(Stored items from a collection)
################

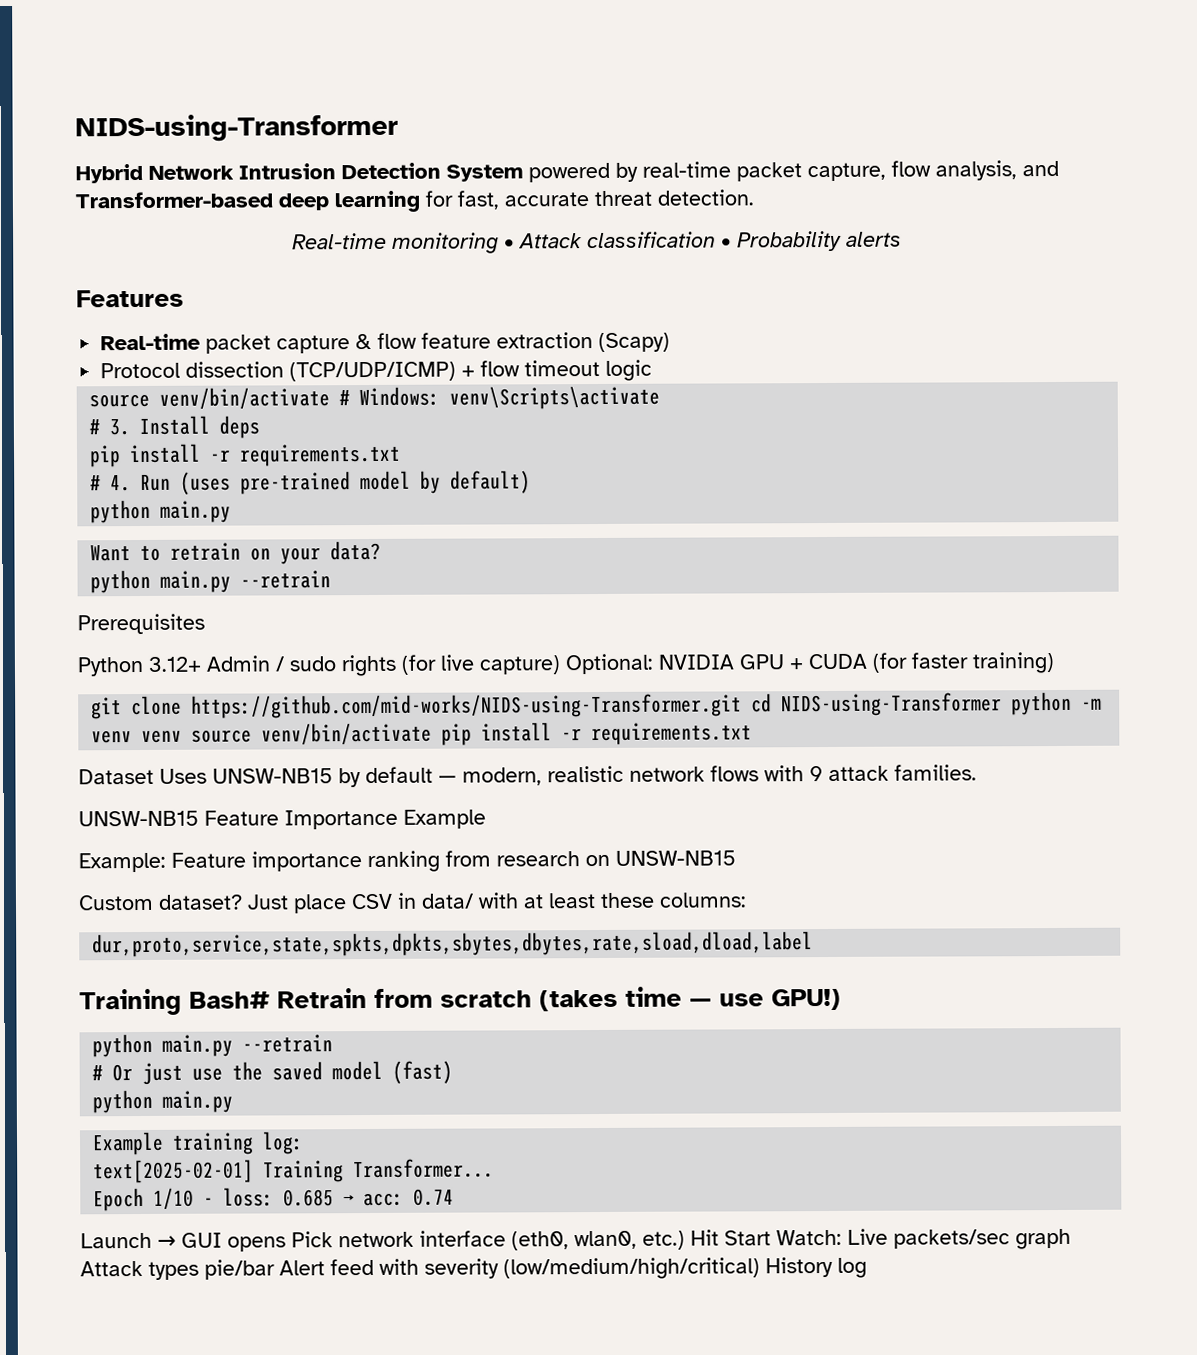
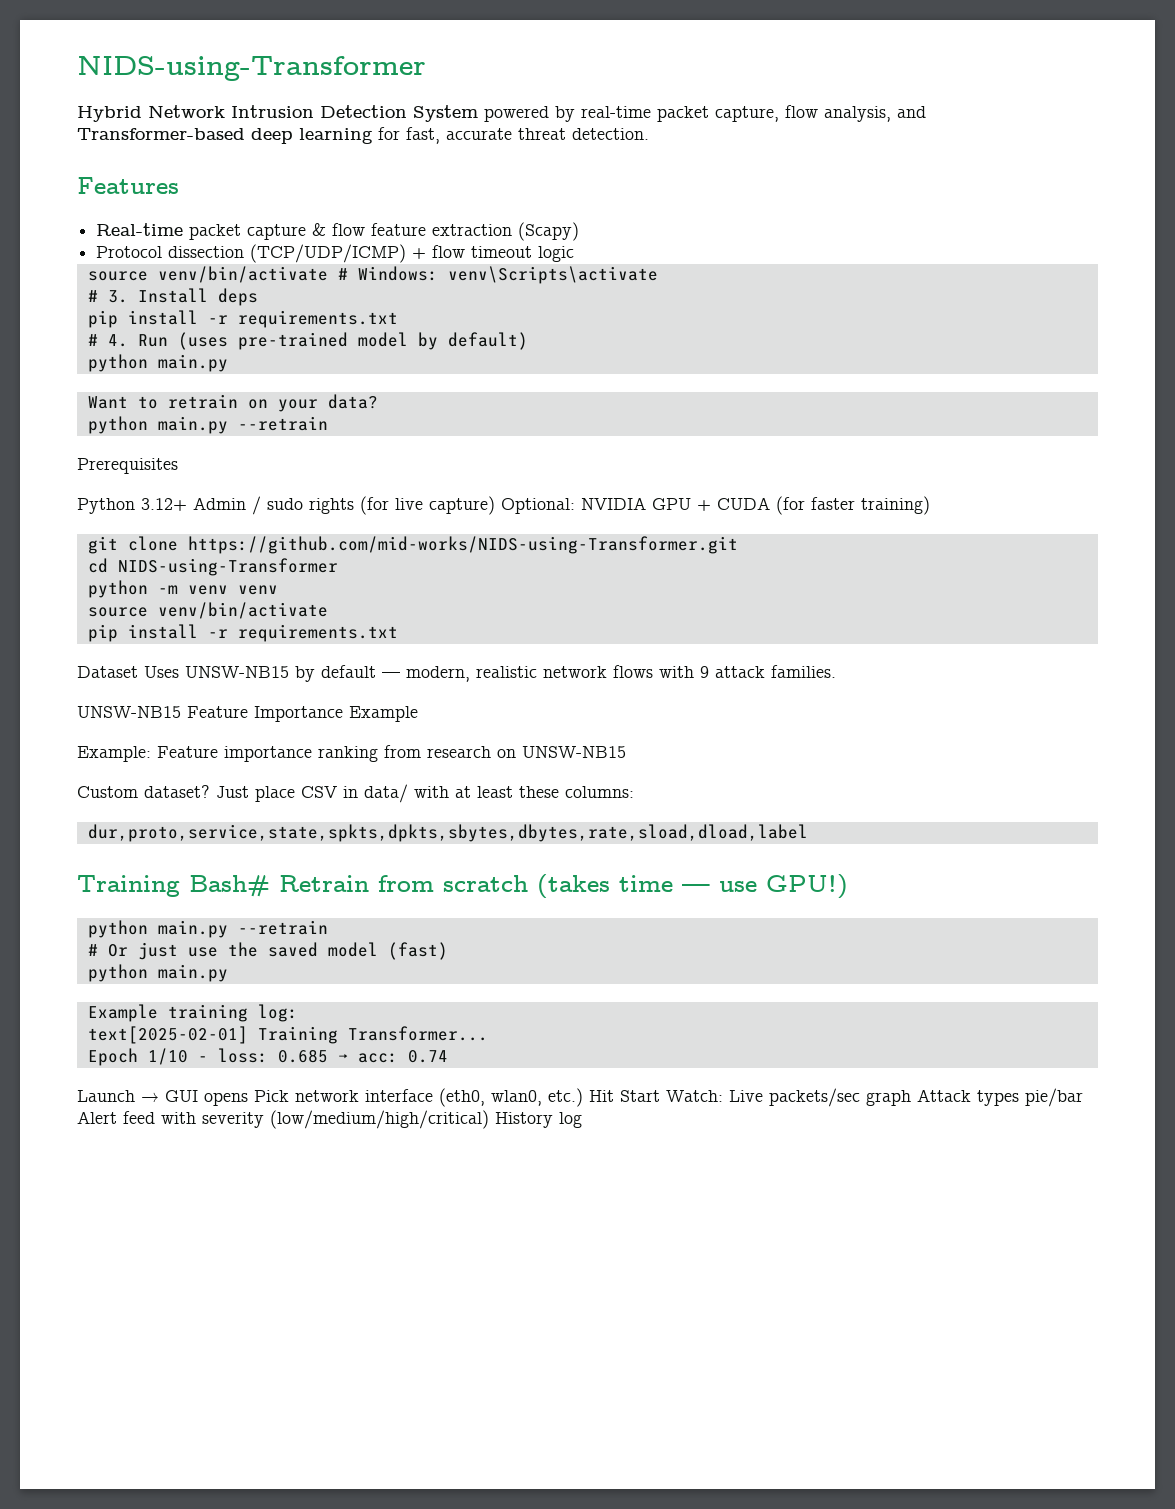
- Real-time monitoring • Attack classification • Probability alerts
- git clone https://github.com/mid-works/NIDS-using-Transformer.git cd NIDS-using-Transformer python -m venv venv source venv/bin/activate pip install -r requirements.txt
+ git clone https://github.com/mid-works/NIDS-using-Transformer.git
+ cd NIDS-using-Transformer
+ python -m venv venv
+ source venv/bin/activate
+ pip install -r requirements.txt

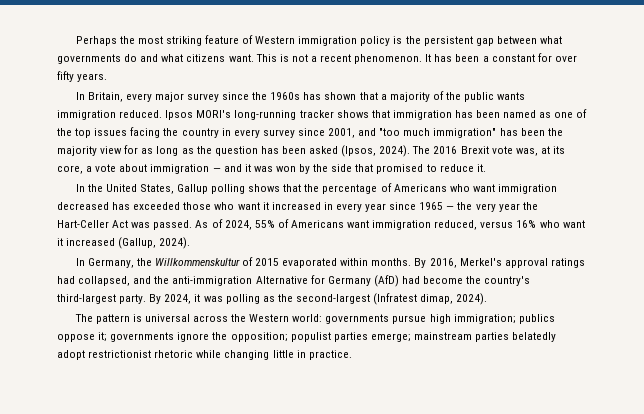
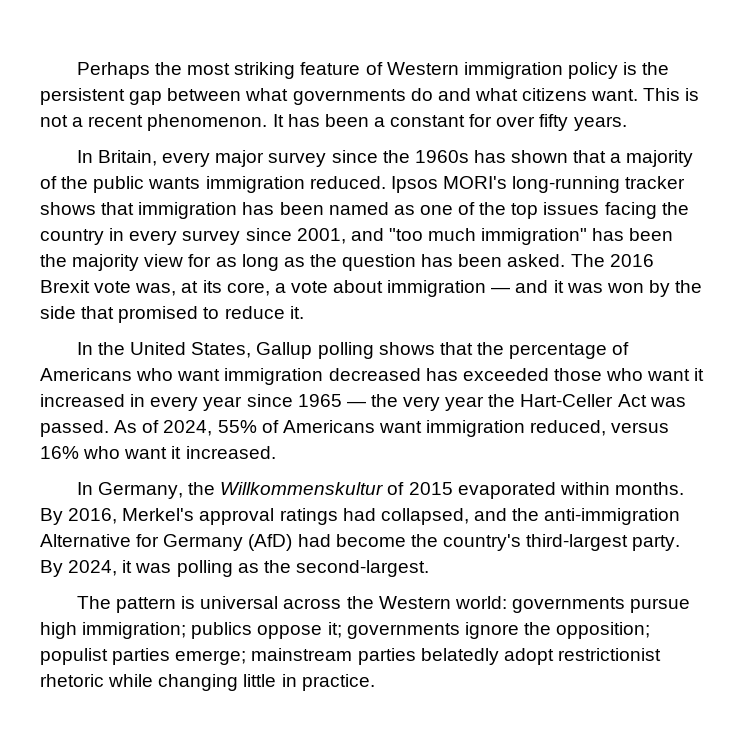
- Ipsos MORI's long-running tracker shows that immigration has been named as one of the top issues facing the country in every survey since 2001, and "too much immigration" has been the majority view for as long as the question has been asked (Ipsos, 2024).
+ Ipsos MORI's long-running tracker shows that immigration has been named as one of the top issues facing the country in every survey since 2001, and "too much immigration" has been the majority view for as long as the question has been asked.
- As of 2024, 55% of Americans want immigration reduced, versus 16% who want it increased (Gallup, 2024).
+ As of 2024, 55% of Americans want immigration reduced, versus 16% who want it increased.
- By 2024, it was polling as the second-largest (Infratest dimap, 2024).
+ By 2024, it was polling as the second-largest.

################

▸ Task
Verbatim repeat, images removed: give each entry again exactly as it reads.

▸ Task response
- Real-time monitoring • Attack classification • Probability alerts
- git clone https://github.com/mid-works/NIDS-using-Transformer.git cd NIDS-using-Transformer python -m venv venv source venv/bin/activate pip install -r requirements.txt
+ git clone https://github.com/mid-works/NIDS-using-Transformer.git
+ cd NIDS-using-Transformer
+ python -m venv venv
+ source venv/bin/activate
+ pip install -r requirements.txt

- Ipsos MORI's long-running tracker shows that immigration has been named as one of the top issues facing the country in every survey since 2001, and "too much immigration" has been the majority view for as long as the question has been asked (Ipsos, 2024).
+ Ipsos MORI's long-running tracker shows that immigration has been named as one of the top issues facing the country in every survey since 2001, and "too much immigration" has been the majority view for as long as the question has been asked.
- As of 2024, 55% of Americans want immigration reduced, versus 16% who want it increased (Gallup, 2024).
+ As of 2024, 55% of Americans want immigration reduced, versus 16% who want it increased.
- By 2024, it was polling as the second-largest (Infratest dimap, 2024).
+ By 2024, it was polling as the second-largest.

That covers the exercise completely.